I set out at the beginning of this to find other versions of the song Crimson and Clover, and over and over I listened to people singing it, playing it, humming it strumming it never overcoming the fact that the original is unimprovable.

And then I went back and listened to the original.

Yeah.

And I thought about how it could be, that this song existed really in only one form, that no matter who plays it no matter when no matter what, this song stays almost immutable, almost unchanged, and that is when I remembered what the song means, what it really embodies, and that was when I realized that the song was both different from and the exact same for everybody, just as love at first sight is: from a minute particle we all spring forth into separate existences each a half-step off from everyone else's each our own world, our own lives, our own slice of time that we share with the person who through us out of sync, but if you trace back along my line, your line, his line, her line, if you were to turn around (but you wouldn't, you wouldn't turn away from where you are looking when it happens) if you turned around you'd find at the beginning the same spark, the same surprise, the same gasp, the same

Yeah

The same for each in how it starts because sometimes you heard the song as a kid waiting at the train tracks next to the plastics factory where Mom used to work, sometimes you heard it on a mixtape a girlfriend gave you sophomore year at the University of Illinois and then she broke up with you on the day after Thanksgiving, sometimes you hear it on tinny speakers in an airport bar by Seattle, just as sometimes you look up from the ATM and see her, sometimes you stop at a yellow light even though you usually run them and he walks in front of you, sometimes you shake her hand and she says "Hi, nice to meet you, I like cookies," and for the rest of your life you will make her cookies as often as you can.

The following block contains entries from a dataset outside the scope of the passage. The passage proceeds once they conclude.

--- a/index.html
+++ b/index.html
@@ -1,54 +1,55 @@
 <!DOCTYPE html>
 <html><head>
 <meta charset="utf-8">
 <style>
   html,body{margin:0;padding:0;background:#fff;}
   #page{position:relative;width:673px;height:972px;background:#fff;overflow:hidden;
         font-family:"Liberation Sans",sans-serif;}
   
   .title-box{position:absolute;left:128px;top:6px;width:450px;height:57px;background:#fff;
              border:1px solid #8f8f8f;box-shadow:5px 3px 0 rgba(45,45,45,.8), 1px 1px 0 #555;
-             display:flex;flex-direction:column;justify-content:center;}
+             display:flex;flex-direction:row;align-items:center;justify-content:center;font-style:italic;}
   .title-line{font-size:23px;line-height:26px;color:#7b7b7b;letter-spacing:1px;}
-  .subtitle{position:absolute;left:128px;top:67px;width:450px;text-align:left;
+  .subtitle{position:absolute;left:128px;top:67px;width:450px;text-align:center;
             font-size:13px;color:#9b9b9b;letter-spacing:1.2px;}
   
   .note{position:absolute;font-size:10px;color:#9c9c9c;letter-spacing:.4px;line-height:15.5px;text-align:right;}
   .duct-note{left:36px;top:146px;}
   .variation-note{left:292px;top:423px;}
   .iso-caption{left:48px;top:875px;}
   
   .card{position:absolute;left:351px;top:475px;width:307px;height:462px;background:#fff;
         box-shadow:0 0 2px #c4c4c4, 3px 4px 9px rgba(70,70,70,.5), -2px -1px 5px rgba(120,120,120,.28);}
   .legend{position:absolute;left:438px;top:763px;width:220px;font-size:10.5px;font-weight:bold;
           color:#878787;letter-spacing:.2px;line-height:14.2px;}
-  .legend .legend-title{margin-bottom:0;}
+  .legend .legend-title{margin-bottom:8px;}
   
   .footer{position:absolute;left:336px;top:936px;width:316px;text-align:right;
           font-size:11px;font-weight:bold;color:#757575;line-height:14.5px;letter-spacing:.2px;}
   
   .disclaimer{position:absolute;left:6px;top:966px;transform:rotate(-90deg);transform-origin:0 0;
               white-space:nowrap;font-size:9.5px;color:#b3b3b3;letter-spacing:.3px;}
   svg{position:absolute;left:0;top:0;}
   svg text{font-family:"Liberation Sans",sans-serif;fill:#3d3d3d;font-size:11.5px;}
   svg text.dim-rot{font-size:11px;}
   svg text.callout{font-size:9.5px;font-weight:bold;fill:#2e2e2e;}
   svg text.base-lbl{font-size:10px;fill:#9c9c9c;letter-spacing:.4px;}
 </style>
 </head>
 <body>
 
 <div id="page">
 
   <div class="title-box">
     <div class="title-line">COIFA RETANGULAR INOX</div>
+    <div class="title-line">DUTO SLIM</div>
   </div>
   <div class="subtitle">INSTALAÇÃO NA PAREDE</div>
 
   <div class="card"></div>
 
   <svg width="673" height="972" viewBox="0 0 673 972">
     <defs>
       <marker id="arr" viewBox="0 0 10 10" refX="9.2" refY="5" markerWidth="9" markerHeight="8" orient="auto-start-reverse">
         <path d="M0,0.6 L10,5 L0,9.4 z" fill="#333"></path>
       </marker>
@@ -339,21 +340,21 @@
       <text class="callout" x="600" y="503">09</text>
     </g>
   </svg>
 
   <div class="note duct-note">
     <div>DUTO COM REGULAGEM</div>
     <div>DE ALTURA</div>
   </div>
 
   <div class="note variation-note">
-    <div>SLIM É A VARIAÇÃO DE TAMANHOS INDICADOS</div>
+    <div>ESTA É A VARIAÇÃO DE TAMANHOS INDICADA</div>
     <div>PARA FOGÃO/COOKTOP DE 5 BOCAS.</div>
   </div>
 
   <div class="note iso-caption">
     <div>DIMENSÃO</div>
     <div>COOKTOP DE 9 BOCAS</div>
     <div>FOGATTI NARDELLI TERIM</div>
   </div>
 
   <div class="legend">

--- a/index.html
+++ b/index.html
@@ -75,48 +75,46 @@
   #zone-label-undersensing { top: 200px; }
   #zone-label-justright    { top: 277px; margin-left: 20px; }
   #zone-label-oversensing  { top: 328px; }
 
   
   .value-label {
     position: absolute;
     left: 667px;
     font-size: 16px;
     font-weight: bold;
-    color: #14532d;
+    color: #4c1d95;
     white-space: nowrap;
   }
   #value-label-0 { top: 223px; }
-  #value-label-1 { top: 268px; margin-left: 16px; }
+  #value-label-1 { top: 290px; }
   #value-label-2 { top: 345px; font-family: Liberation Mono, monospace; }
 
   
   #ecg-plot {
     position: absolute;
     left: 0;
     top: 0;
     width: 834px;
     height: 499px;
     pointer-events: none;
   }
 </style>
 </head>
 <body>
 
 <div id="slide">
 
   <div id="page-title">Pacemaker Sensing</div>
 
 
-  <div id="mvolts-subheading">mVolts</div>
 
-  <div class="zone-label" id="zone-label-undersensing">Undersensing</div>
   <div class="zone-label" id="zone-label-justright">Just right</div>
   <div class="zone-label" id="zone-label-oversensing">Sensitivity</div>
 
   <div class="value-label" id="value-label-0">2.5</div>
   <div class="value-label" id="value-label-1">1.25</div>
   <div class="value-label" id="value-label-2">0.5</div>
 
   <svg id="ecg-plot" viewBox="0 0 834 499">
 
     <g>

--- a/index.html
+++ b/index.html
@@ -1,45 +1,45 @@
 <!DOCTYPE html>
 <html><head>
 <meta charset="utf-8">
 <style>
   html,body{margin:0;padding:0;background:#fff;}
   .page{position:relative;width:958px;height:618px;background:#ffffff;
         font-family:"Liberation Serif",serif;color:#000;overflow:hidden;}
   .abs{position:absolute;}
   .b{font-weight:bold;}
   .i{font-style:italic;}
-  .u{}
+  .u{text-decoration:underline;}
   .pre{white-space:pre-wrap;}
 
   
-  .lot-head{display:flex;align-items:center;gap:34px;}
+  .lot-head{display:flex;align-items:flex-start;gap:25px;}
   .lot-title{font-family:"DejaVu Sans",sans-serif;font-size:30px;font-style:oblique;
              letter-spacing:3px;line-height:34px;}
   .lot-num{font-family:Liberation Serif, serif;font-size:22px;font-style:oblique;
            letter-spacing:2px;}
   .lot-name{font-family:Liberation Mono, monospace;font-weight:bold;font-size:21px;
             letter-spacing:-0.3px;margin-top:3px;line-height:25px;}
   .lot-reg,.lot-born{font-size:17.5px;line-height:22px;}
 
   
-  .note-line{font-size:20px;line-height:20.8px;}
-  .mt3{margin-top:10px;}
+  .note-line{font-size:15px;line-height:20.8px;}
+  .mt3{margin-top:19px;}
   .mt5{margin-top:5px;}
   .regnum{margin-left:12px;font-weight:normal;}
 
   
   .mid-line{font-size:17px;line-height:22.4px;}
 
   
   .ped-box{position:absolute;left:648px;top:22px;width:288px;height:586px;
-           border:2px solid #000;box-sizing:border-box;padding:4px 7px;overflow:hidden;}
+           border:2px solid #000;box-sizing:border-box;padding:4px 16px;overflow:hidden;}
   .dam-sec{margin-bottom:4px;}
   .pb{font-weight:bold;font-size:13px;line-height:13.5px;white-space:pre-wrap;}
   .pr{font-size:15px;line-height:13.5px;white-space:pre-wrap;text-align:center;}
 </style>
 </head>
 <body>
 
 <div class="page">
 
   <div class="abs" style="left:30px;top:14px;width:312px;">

Always different, how it starts, always different, how it ends, always different where you go, but how it always goes is the same in all its different ways.  It can't get any better, it can't.

It can't.






4 comments:

Andrew Leon said...

Ah... well...
I don't have anything to add. It wouldn't even be polish.

Briane said...

At first I read that as the ethnicity, and I thought "Was Tommy James Polish?"

Andrew Leon said...

heh
I actually had that same thought when I typed it, but I figured since you'd already used the word I would be okay.

PT Dilloway said...

That's quite the poetic ode to a song that's probably not that well known anymore.